17

what's the probably fastest way of reading relatively huge files with Java's I/O-methods? My current solution uses the BufferedInputStream saving to an byte-array with 1024 bytes allocated to it. Each buffer is than saved in an ArrayList for later use. The whole process is called via a separate thread (callable-interface).

Not very fast though.

    ArrayList<byte[]> outputArr = new ArrayList<byte[]>();      
    try {
        BufferedInputStream reader = new BufferedInputStream(new FileInputStream (dir+filename));

        byte[] buffer = new byte[LIMIT]; // == 1024 
            int i = 0;
            while (reader.available() != 0) {
                reader.read(buffer);
                i++;
                if (i <= LIMIT){
                    outputArr.add(buffer);
                    i = 0;
                    buffer = null;
                    buffer = new byte[LIMIT];
                }
                else continue;              
            }

         System.out.println("FileReader-Elements: "+outputArr.size()+" w. "+buffer.length+" byte each.");   
skaffman
  • 398,947
  • 96
  • 818
  • 769
chollinger
  • 1,097
  • 5
  • 20
  • 34
  • Have a look at the Apache Commons libraries for more options. And for determining the speed have a look at the Java Performance Tuning book by O'Reilly. – therobyouknow Feb 01 '12 at 10:03
  • 6
    Currently you're ignoring the value returned by your `read()` call. *Don't do that.* – Jon Skeet Feb 01 '12 at 10:06

3 Answers3

49

I would use a memory mapped file which is fast enough to do in the same thread.

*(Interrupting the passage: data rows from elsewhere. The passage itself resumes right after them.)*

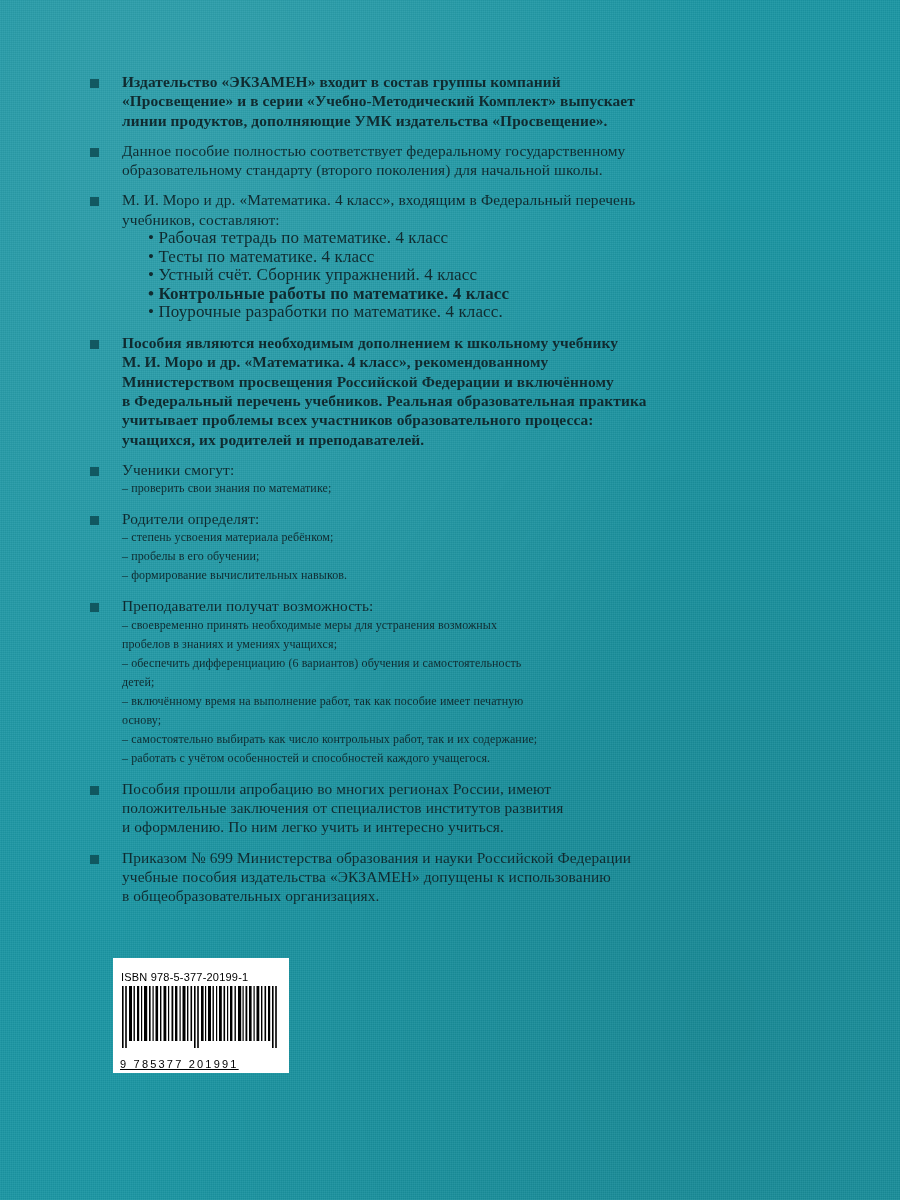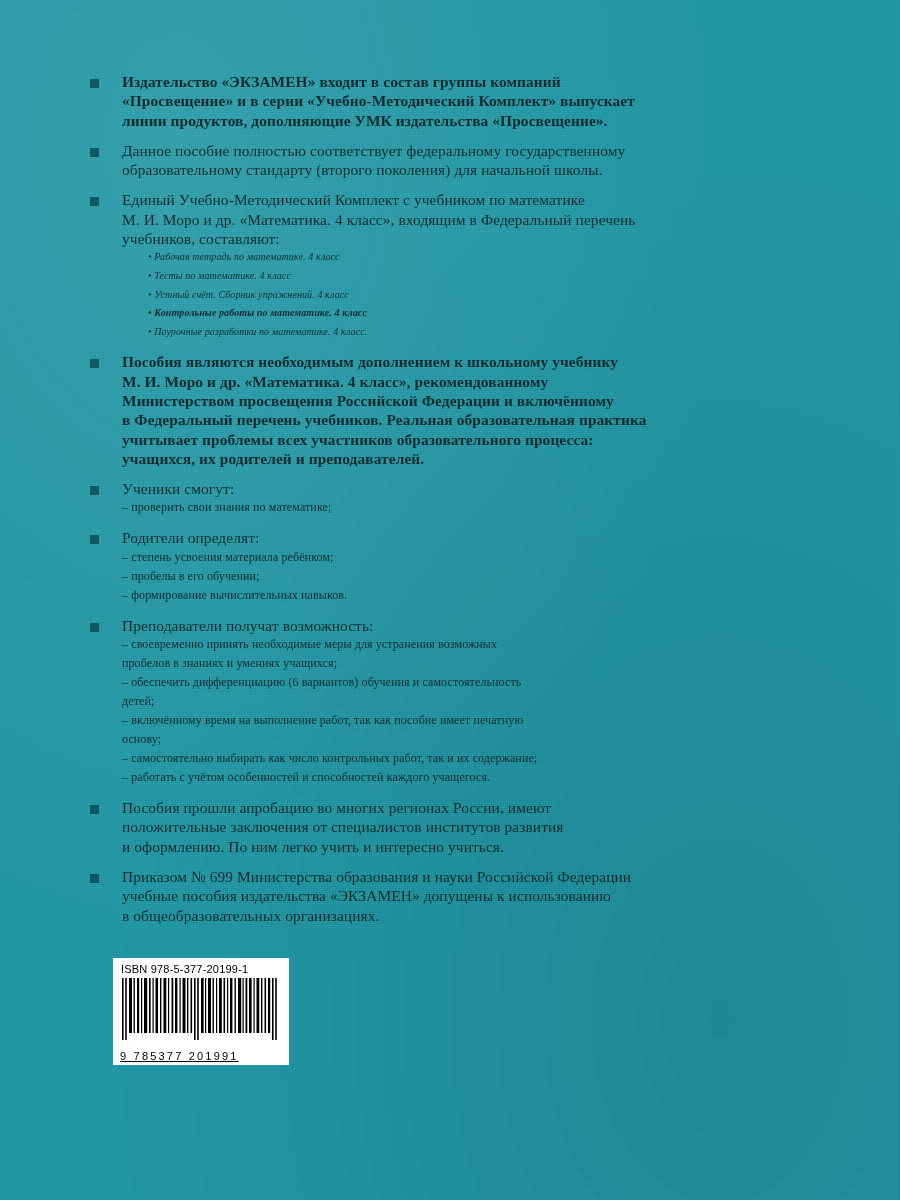"Единый Учебно-Методический Комплект с" div.ln { html: <div>Единый Учебно-Методический Комплект с учебником по математике</div> -> none }
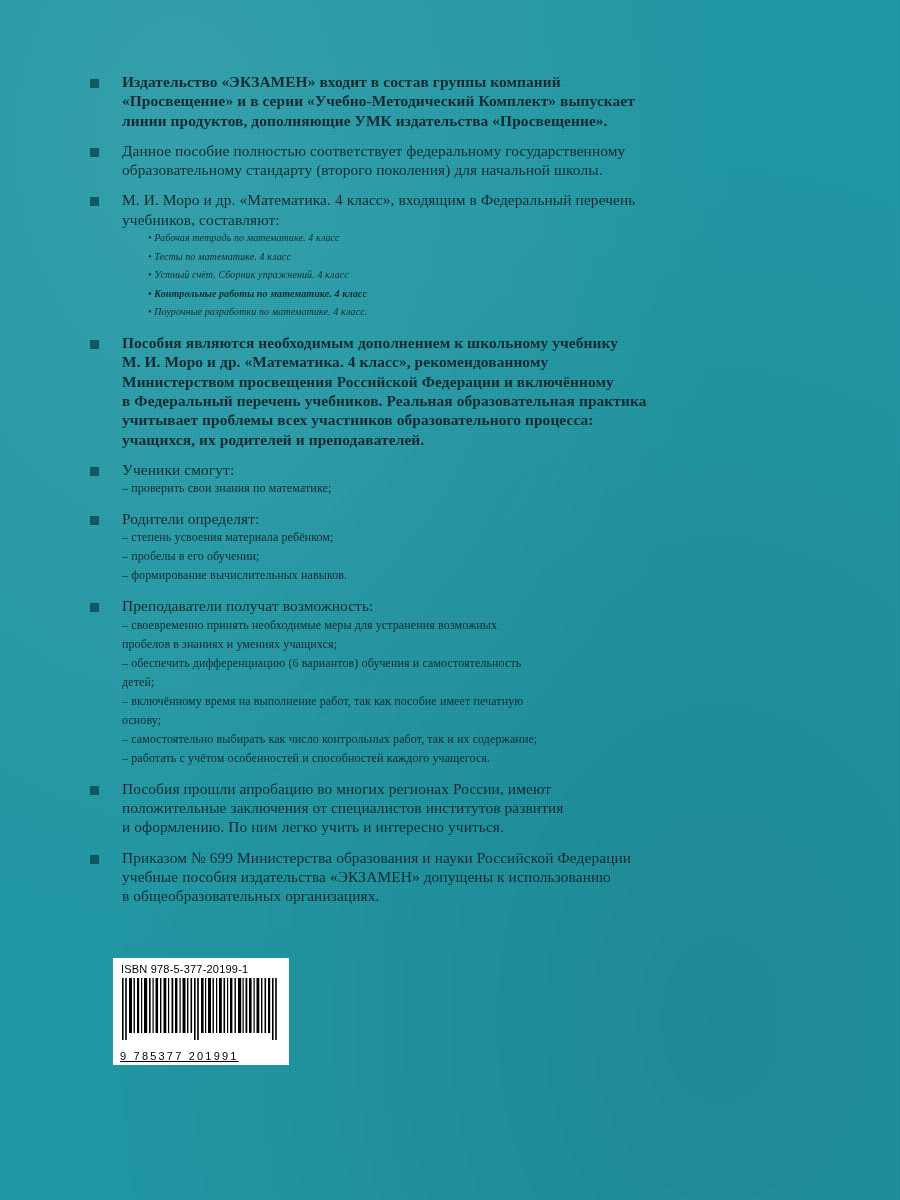"• Рабочая тетрадь по математике." .sub .ln { font-size: 10px -> 17px; font-style: italic -> none }
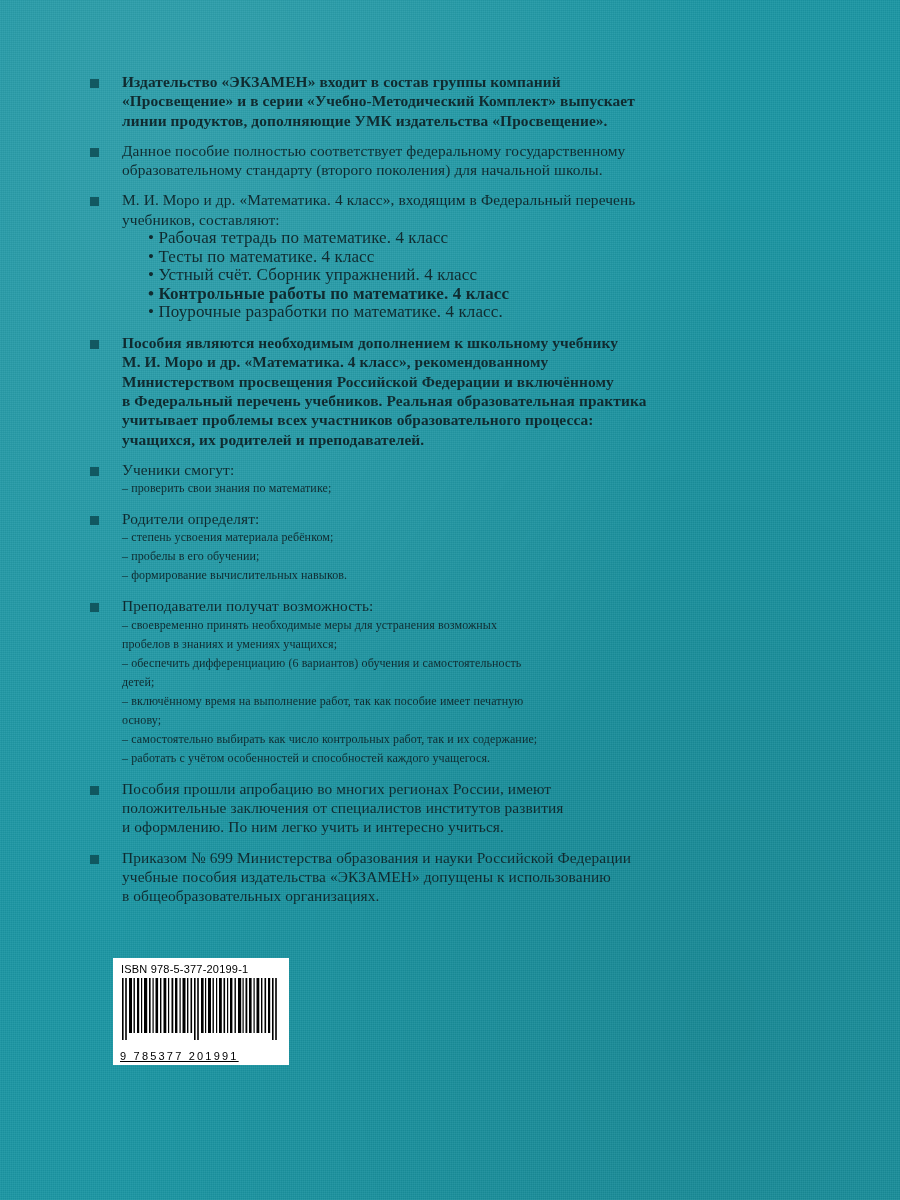"ISBN 978-5-377-20199-1" .isbn-text { margin: 1px 0 3px 2px -> 9px 0 3px 2px }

final FileChannel channel = new FileInputStream(fileName).getChannel();
MappedByteBuffer buffer = channel.map(FileChannel.MapMode.READ_ONLY, 0, channel.size());

// when finished
channel.close();

This assumes the file is smaller than 2 GB and will take 10 milli-seconds or less.

Peter Lawrey
  • 525,659
  • 79
  • 751
  • 1,130
  • 1
    Bloody hell! Why the heck is that thing so extremely fast? Thanks anyways, works perfectly. (edit: it gets the file from the memory, the java docs just told me. clever) – chollinger Feb 01 '12 at 15:42
  • 2
    If you need to access more than 2 GB you need to use more than one mapping. – Peter Lawrey Feb 01 '12 at 21:42
  • @PeterLawrey on the same lines is there an efficient way to convert a large input stream into a byte array? For instance, reading an input stream from a ContainerRequestContext? – Arnav Sengupta Jul 08 '20 at 04:53
4

Don't use available(): it's not reliable. And don't ignore the result of the read() method: it tells you how many bytes were actually read. And if you want to read everything in memory, use a ByteArrayOutputStream rather than using a List<byte[]>:

ByteArrayOutputStream baos = new ByteArrayOutputStream();
int read;
while ((read = reader.read(buffer)) >= 0) {
    baos.write(buffer, 0, read);
}
byte[] everything = baos.toByteArray();

I think 1024 is a bit small as a buffer size. I would use a larger buffer (something like 16 KB or 32KB)

Note that Apache commons IO and Guava have utility methods that do this for you, and have been optimized already.

JB Nizet
  • 678,734
  • 91
  • 1,224
  • 1,255
1

Have a look at Java NIO (Non-Blocking Input/Output) API. Also, this question might prove being useful.

I don't have much experience with IO, but I've heard that NIO is much more efficient way of handling large sets of data.

Community
  • 1
  • 1
ŁukaszBachman
  • 33,595
  • 11
  • 64
  • 74